Ref: https://learn.microsoft.com/en-us/azure/databricks/security/secrets/

In [0]:
# TODO: use db keyvault to save below

client_secret = 'fill-your-secret-here' # web app "dfci-demo-app/fernet-w-api" (slot) registration

In [0]:
import requests

tenant_id = '9f37a392-f0ae-4280-9796-f1864a10effc'
# client_id = '67ed6fea-e8ec-4d56-880c-f59688aa2c48' # web app "dfci-demo-app"
client_id = '610ad44b-74fc-4f7e-b385-cc8c93a8423b' # web app "dfci-demo-app/fernet-w-api" (slot)
# client_id = '78061f18-2c8b-4c8d-95f7-c9527a75deb3' # APIM
# scope = 'api://67ed6fea-e8ec-4d56-880c-f59688aa2c48/.default' # dfci-demo-app"
scope = 'api://610ad44b-74fc-4f7e-b385-cc8c93a8423b/.default' # web app "dfci-demo-app/fernet-w-api" (slot)
# scope = 'api://78061f18-2c8b-4c8d-95f7-c9527a75deb3/.default' # APIM

url = f'https://login.microsoftonline.com/{tenant_id}/oauth2/v2.0/token'
headers = {'Content-Type': 'application/x-www-form-urlencoded'}
data = {
    'grant_type': 'client_credentials',
    'client_id': client_id,
    'client_secret': client_secret,
    'scope': scope
}
response = requests.post(url, headers=headers, data=data)
print(response.status_code)
print(response.json())
token = response.json().get('access_token')

In [0]:
print(token)

In [0]:
# headers = {'Authorization': f'Bearer {token + "xxx"}'} # this is for testing if bad token will lead to failure as expected
headers = {'Authorization': f'Bearer {token}'} # if you see status 200, that means succesful.
response = requests.get('https://dfci-api-management.azure-api.net/api2/v1/', headers=headers)
print(response.status_code)
print(response)

Make sure you have the right endpoint '/api/hello' defined in your App, here we used Python Flask framework to define the App content. You can also use node.js, django, etc.

In [0]:
import requests

url = 'https://dfci-api-management.azure-api.net/api2/v1/api/hello'
headers = {
    'Authorization': f'Bearer {token}',
    'Content-Type': 'application/x-www-form-urlencoded'
}
data = {'req': 'analyze ASML stock'}

response = requests.post(url, headers=headers, data=data)
display(response.status_code)
print(response)

In [0]:
dir(response)

In [0]:
displayHTML(response.content.decode('utf-8'))

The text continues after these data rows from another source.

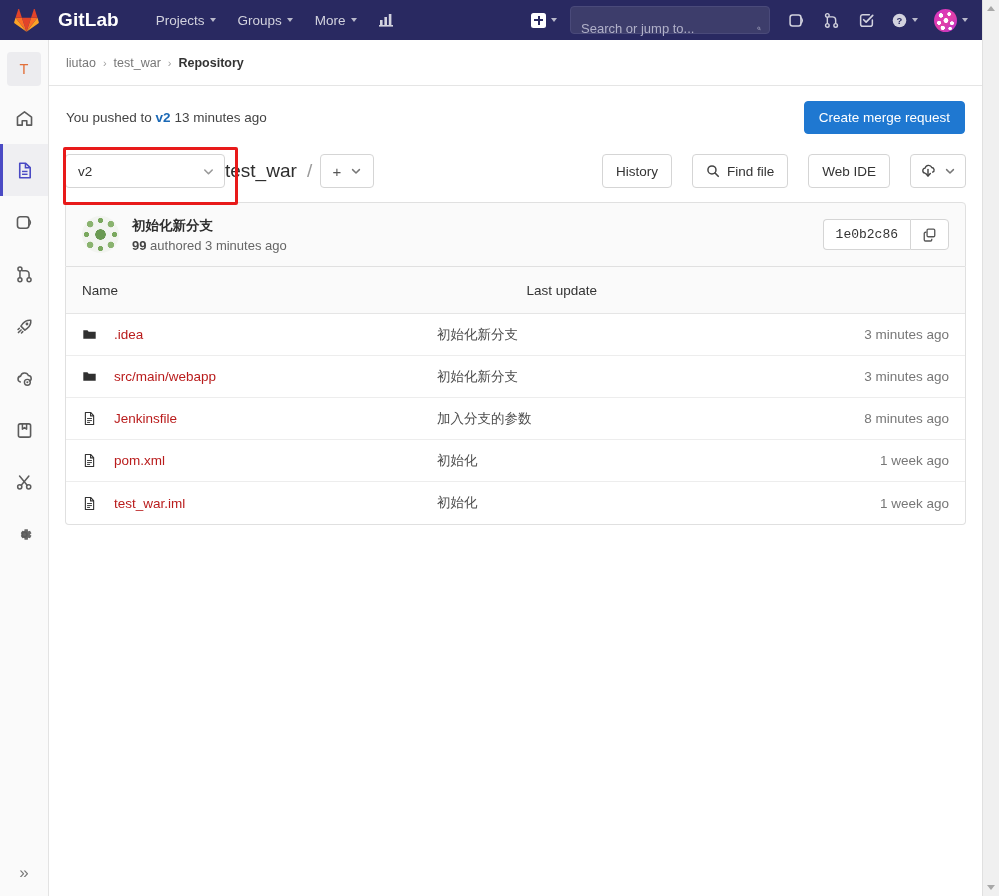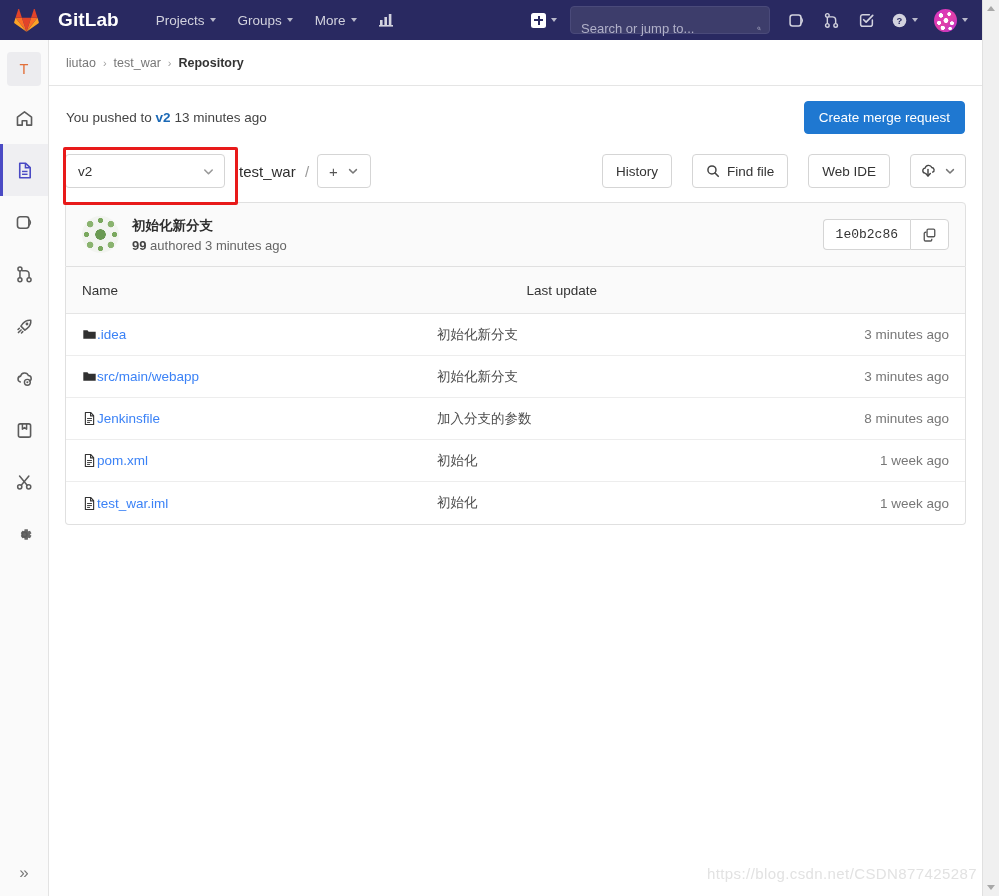--- a/index.html
+++ b/index.html
@@ -142,21 +142,21 @@
   .branch-select {
     width: 160px; height: 34px; border: 1px solid #d5d5d5; border-radius: 4px;
     background: #fff; display: flex; align-items: center;
     justify-content: space-between; padding: 0 9px 0 12px;
     font-size: 13.5px; color: #333; cursor: pointer;
   }
   .redbox {
     position: absolute; left: 63px; top: 147px; width: 175px; height: 58px;
     border: 3px solid #e81a1a; border-radius: 2px; pointer-events: none; z-index: 12;
   }
-  .crumb-path { font-size: 15px; color: #2e2e2e; margin-left: 14px; }
+  .crumb-path { font-size: 19px; color: #2e2e2e; }
   .crumb-path .slash { color: #999; margin: 0 6px 0 5px; }
   .btn-plus {
     margin-left: 2px; height: 34px; border: 1px solid #d5d5d5; border-radius: 4px;
     background: #fff; display: flex; align-items: center; gap: 9px;
     padding: 0 11px; cursor: pointer; color: #555; font-size: 15px;
   }
   .toolbar-right { display: flex; align-items: flex-end; gap: 20px; }
   .btn {
     height: 34px; border: 1px solid #d5d5d5; border-radius: 4px; background: #fff;
     display: flex; align-items: center; gap: 7px; padding: 0 13px;
@@ -206,21 +206,21 @@
     display: flex; align-items: center; height: 47px; background: #fafafa;
     border-bottom: 1px solid #e5e5e5; padding: 0 16px;
     font-size: 13.5px; color: #333;
   }
   .frow {
     display: flex; align-items: center; height: 42px;
     border-bottom: 1px solid #ededed; padding: 0 16px; font-size: 13.5px;
     cursor: pointer;
   }
   .frow:last-child { border-bottom: none; }
-  .c-name { flex: 0 0 355px; display: flex; align-items: center; gap: 0; color: #3b82f6; }
+  .c-name { flex: 0 0 355px; display: flex; align-items: center; gap: 17px; color: #b91c1c; }
   .c-commit { flex: 1; color: #4d4d4d; }
   .c-update { flex: 0 0 160px; text-align: right; color: #777; }
   .c-name-h { flex: 0 0 355px; }
   .c-commit-h { flex: 1; }
   .c-update-h { flex: 0 0 160px; text-align: right; }
 
   .watermark {
     position: absolute; right: 22px; bottom: 14px;
     font-size: 15px; color: #e2e2e2; letter-spacing: .4px;
     pointer-events: none; user-select: none; white-space: nowrap;
@@ -557,21 +557,20 @@
           <div class="c-commit">初始化</div>
           <div class="c-update">1 week ago</div>
         </div>
       </div>
 
     </div>
   </div>
 
   <div class="redbox"></div>
 
-  <div class="watermark">https://blog.csdn.net/CSDN877425287</div>
 
   <div class="sbar">
     <div class="sbar-up">
       <i class="arr-u"></i>
     </div>
     <div class="sbar-dn">
       <i class="arr-d"></i>
     </div>
   </div>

# 3. Custom pyfunc model and Mlflow logging model to UC catalog, then use databricks model serving endpoint to serve it

## Now we will work on the "Databricks Model Serving Endpoint and Gateway" module.

The general workflow is:
databricks notebook calling (client side) -> Databricks model serving endpoint with AI gateway -> getting Azure OAuth 2.0 servier token -> calling the API managed by APIM.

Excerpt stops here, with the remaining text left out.